Like many DRP voters and activists, Knüpfer went to the National Democratic Party of Germany (NPD), founded in 1964 , which was planned as a catchment basin for all right-wing and right-wing extremist parties and persons. Knüpfer was immediately active again in the district executive of this party and was even elected to the national executive at the founding party congress in Hanover. So he belonged to the party elite of the NPD. As a result, the high-ranking NPD functionary ran for the state parliament in 1967. Knüpfer came through the state list as a successor on August 28, 1967 in the 6th Lower Saxony State Parliament , to which he was a member until the end of the electoral period on June 20, 1970. The newly elected member of the district council has been involved in the board of the NPD state association of Lower Saxony since 1968, having previously resigned from the national board. Because of his many years of socio-political experience as chairman of the works council, the Grafschafter NPD flagship man advanced to chairman of the NPD federal committee for social policy and trade union issues.

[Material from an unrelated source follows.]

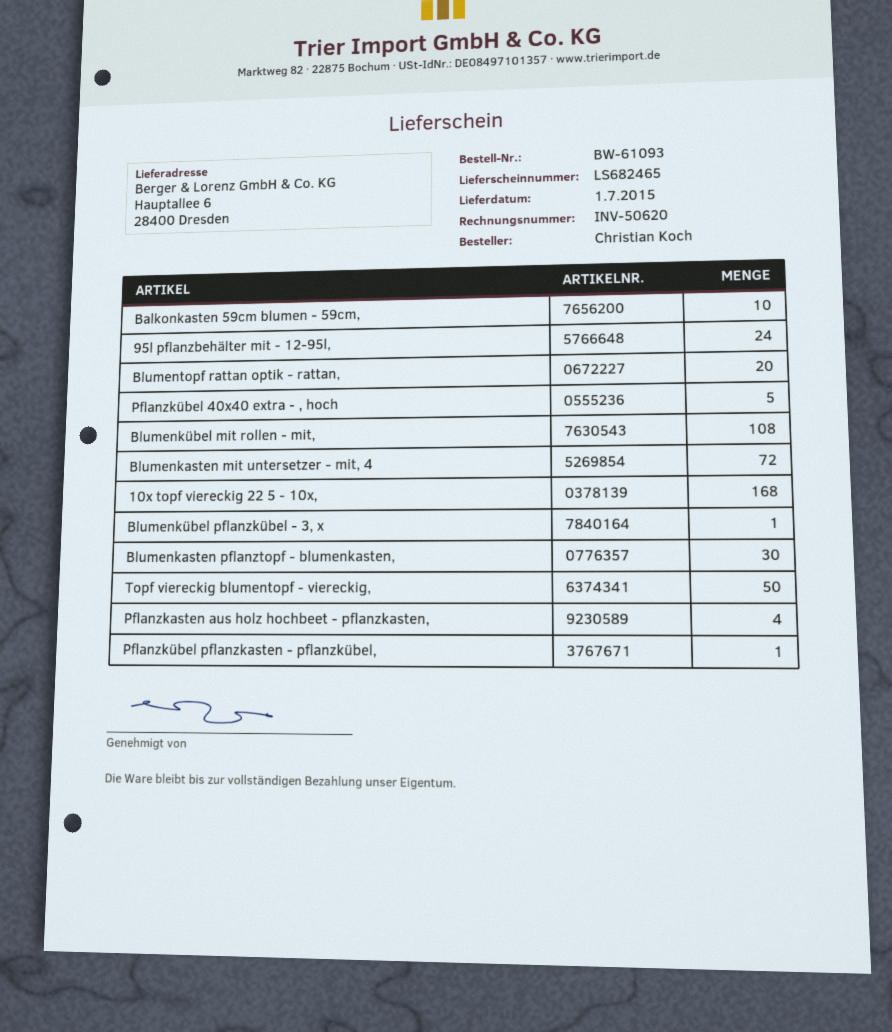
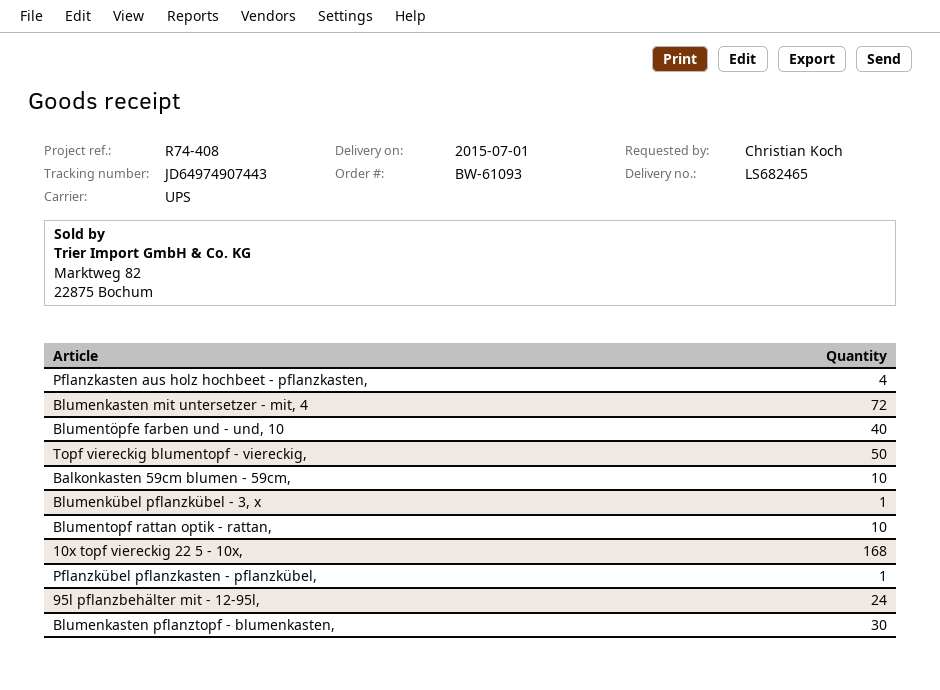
Blumentopf rattan optik - rattan,: 20 -> 10
Pflanzkübel 40x40 extra - , hoch: 5 -> none
Blumenkübel mit rollen - mit,: 108 -> none
Blumentöpfe farben und - und, 10: none -> 40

Due to his increasing popularity as an NPD social politician - Knüpfer was the social policy spokesman for the Lower Saxony NPD parliamentary group - the IG Bergbau und Energie ousted him from all union functions and ultimately excluded him. Nevertheless, he was still elected as an independent works council chairman in his large company. Early attempts to poach the Social Democratic Party of Germany (SPD) and the Christian Democratic Union of Germany (CDU), which were successful with some of his Grafschafter DRP party friends, were firmly rejected. In the 1970s, the workers 'representative leaned against the NPD-affiliated "German Workers' Association".

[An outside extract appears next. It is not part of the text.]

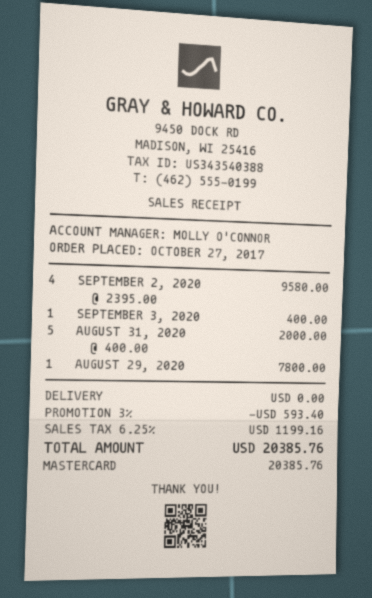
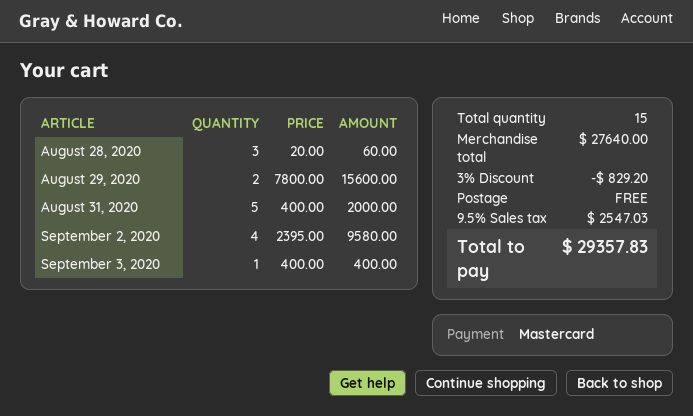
AUGUST 29, 2020: 1 x 7800.00 = 7800.00 -> 2 x 7800.00 = 15600.00
August 28, 2020: none -> 3 x 20.00 = 60.00
discount: 3% = 593.40 -> 3% = 829.20
tax: 6.25% = 1199.16 -> 9.5% = 2547.03
total: 20385.76 -> 29357.83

Until 1970 Knüpfer belonged to the council of the city of Neuenhaus for the NPD , then until 1972 to the Neuenhauser local council. With the decline of the NPD, his electoral chances dwindled. As a direct candidate for the NPD, Knüpfer only got 3.1% in the state elections of 1970 in Bentheimer Land. His renewed application in 1974 only achieved 0.9% of the valid votes. However, the social expert, who retired in 1978, came back to the Neuenhauser Council in 1981, but this time because of the NPD's lack of chances this time solely because of his personal reputation and as an independent applicant. In 1986 Knüpfer did not run again for reasons of age.

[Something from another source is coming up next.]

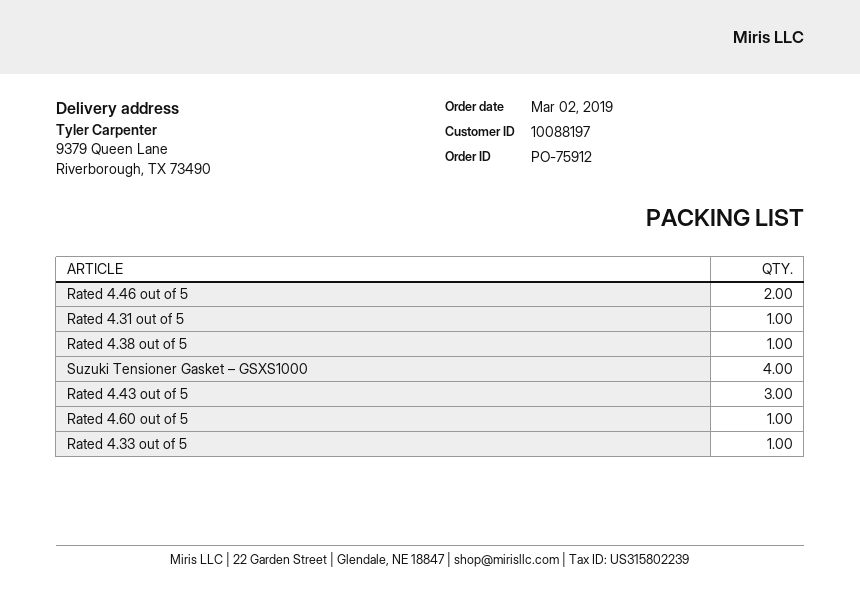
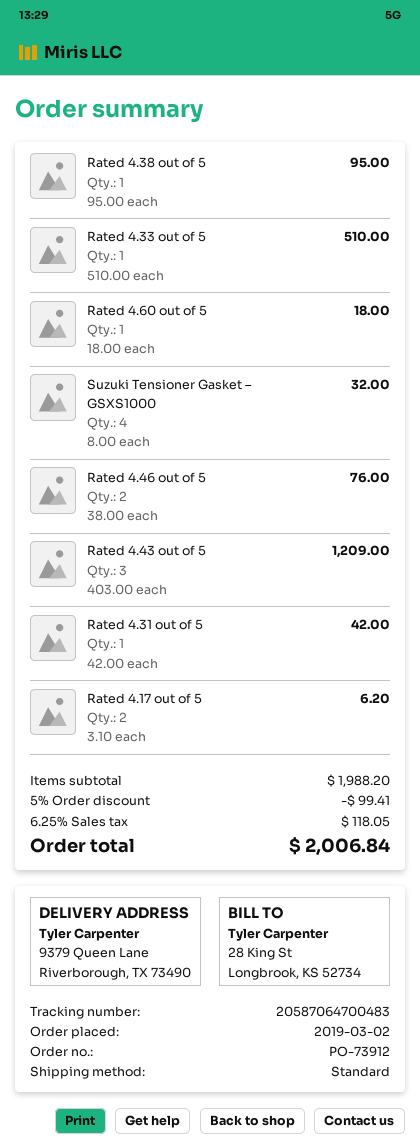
order number: PO-75912 -> PO-73912
Rated 4.17 out of 5: none -> 2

Kurt Knüpfer, who was becoming increasingly mentally and physically decrepit , lived since 1994 as a nursing home in a retirement home in Geseke- Eringerfeld , where he died in 2008. His urn was buried in Neuenhaus.

literature

  • Grafschafter news. No. 93 of April 22, 1955.
  • Reinhard Kühnl , Rainer Rilling , Christine Sager: The NPD. Structure, ideology and function of a neo-fascist party. 2nd revised edition. Suhrkamp, ​​Frankfurt am Main 1969, p. 36.
  • Helmut Lensing: The political participation of the citizens - elections and parties in the county of Bentheim. In: Heinrich Voort (Ed.): 250 years of Bentheim - Hanover. The consequences of a pledge 1752–2002 (= Das Bentheimer Land 156). Published on behalf of the Grafschaft Bentheim district. Verlag Heimatverein der Grafschaft Bentheim, Nordhorn 2002, ISBN 3-922428-62-2 , pp. 127–266, here pp. 215–225.
  • Helmut Lensing: Knüpfer, Kurt Max. In: Study Society for Emsland Regional History (Hrsg.): Emsländische Geschichte. Vol. 16, 2009, ISSN  0947-8582 , pp. 205-214.
  • Lutz Niethammer : Adapted fascism. Political practice of the NPD. Fischer, Frankfurt am Main 1969, pp. 68, 177-178, 277.
  • Barbara Simon : Member of Parliament in Lower Saxony 1946–1994. Biographical manual. Edited by the President of the Lower Saxony State Parliament. Lower Saxony State Parliament, Hanover 1996, p. 202.
  • Horst W. Schmollinger: The National Democratic Party. In: Richard Stöss (Ed.): Party Handbook. The parties of the Federal Republic of Germany 1945–1980 (= writings of the Central Institute for Social Science Research of the Free University of Berlin 39). Volume 2: NDP to WAV. Westdeutscher Verlag, Opladen 1984, ISBN 3-531-11592-8 , pp. 1925-1927, p. 1963.

Individual evidence

  1. Helmut Lensing: Knüpfer, Kurt Max. In: Study Society for Emsland Regional History (Hrsg.): Emsländische Geschichte. Vol. 16, 2009, ISSN  0947-8582 , pp. 205-207.